4-Year Wind Study Confirms Pioneer Adage

Native Nebraskans could have told the scientists it wasn't necessary. Nebraskans for generations have known the winds on the Plains were powerful. Now, wind speed monitors have confirmed what locals already knew: it's windy enough on the Plains to produce lots and lots of electrical power.

At the end of the study, Springview and Valentine in north central Nebraska claimed the title as the best prospects for wind-to-electricity generators. The least windy spots studied were Winnebago in northeast Nebraska and Wahoo, near Lincoln.

Four Year Average Wind Speeds in Miles Per Hour

at 40 Meters Height at Selected Locations

Source:  Global Energy Concepts

For four years, eight sites across the state were monitored, season-in and season-out, 24 hours a day. Monitoring equipment was even placed at different heights in the same location. The goal at each site was the same: to find out where and when wind speeds in the state were the greatest and consistent.

In fact, according to Global Energy Concepts, which performed the study, all the Nebraska locations have sufficient wind resources for a large wind farm capable of generating 10 megawatts or larger. The annual average wind speeds ranged from 14.4 to 16.4 miles an hour.

Slow Speed, Greatest Need

Seasonally, spring and fall produced the strongest, consistent wind speeds. The slowest winds were recorded in July and August during summer's peak, when the electricity need is usually the greatest.

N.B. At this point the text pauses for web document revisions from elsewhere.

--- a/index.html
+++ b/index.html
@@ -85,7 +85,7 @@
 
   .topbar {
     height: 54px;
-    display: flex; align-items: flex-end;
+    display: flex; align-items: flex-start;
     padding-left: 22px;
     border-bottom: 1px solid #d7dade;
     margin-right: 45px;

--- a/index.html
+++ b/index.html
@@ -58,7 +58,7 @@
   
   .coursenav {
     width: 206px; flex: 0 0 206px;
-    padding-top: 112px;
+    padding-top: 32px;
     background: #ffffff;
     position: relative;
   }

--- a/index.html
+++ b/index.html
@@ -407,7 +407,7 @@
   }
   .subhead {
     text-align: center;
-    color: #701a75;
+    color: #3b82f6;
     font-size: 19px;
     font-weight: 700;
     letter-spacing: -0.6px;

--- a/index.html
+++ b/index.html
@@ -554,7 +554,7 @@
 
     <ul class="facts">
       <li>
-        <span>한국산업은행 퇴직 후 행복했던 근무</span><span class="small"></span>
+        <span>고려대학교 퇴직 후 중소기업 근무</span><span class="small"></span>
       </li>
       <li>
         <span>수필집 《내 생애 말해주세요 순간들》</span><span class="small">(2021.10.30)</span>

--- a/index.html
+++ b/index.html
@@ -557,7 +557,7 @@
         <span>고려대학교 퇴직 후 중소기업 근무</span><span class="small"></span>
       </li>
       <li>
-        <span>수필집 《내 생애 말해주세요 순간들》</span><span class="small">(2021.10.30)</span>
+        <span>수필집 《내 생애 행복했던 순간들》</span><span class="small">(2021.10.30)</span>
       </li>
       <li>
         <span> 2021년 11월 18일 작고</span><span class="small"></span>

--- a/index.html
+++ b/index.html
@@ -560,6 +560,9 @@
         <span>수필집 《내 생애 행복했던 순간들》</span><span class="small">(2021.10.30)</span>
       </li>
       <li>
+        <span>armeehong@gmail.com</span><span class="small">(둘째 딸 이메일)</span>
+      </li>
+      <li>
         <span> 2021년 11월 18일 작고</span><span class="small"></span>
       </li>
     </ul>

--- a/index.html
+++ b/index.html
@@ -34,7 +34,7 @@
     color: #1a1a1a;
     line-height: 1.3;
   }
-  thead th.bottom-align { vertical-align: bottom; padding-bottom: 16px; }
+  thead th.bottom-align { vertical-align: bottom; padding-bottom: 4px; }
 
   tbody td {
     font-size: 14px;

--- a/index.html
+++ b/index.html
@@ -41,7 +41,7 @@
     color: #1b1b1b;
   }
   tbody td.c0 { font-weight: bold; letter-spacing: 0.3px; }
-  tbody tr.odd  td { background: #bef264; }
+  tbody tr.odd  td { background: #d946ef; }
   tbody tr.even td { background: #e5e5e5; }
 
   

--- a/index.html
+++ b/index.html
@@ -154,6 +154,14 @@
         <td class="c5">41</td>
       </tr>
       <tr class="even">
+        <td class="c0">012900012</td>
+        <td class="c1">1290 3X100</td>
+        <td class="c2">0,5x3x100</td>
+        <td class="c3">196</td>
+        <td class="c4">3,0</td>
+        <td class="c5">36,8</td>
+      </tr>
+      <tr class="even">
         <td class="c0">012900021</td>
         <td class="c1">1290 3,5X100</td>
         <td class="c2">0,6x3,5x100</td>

The wind study cost $336,000 and was paid for by a $74,428 grant from the National Renewable Energy Laboratory, a $59,600 from the Utility Wind Interest Group, a $10,000 grant from the American Public Power Association and the balance from major utilities including Omaha Public Power District, Nebraska Public Power District, Lincoln Electric System, Nebraska Municipal Power Pool, Southern Nebraska Rural Public Power District, Loup River Public Power District, Niobrara Valley Electric Member Corp., Nebraska Electric G&T Coop, Inc., Wayne County Public Power District, Norris Public Power District, Central Nebraska Public Power and Irrigation District and Tri-State G&T Association, Inc.

A copy of the complete wind study is available at the Nebraska Energy Office's web site, www.nol.org/home/NEO/wind/

Four turbines _ two in Springview and two near Lincoln _ are generating electricity in the state. However, much larger wind turbine projects are operating or under construction in Minnesota, Iowa, Wyoming and Colorado. By 2009, Texas plans on producing 2,000 megawatts of electricity from turbines.

According to the federal energy department, about 1,000 megawatts of wind-to-electricity was constructed last year, making windpower the fastest growing renewable energy resource in America.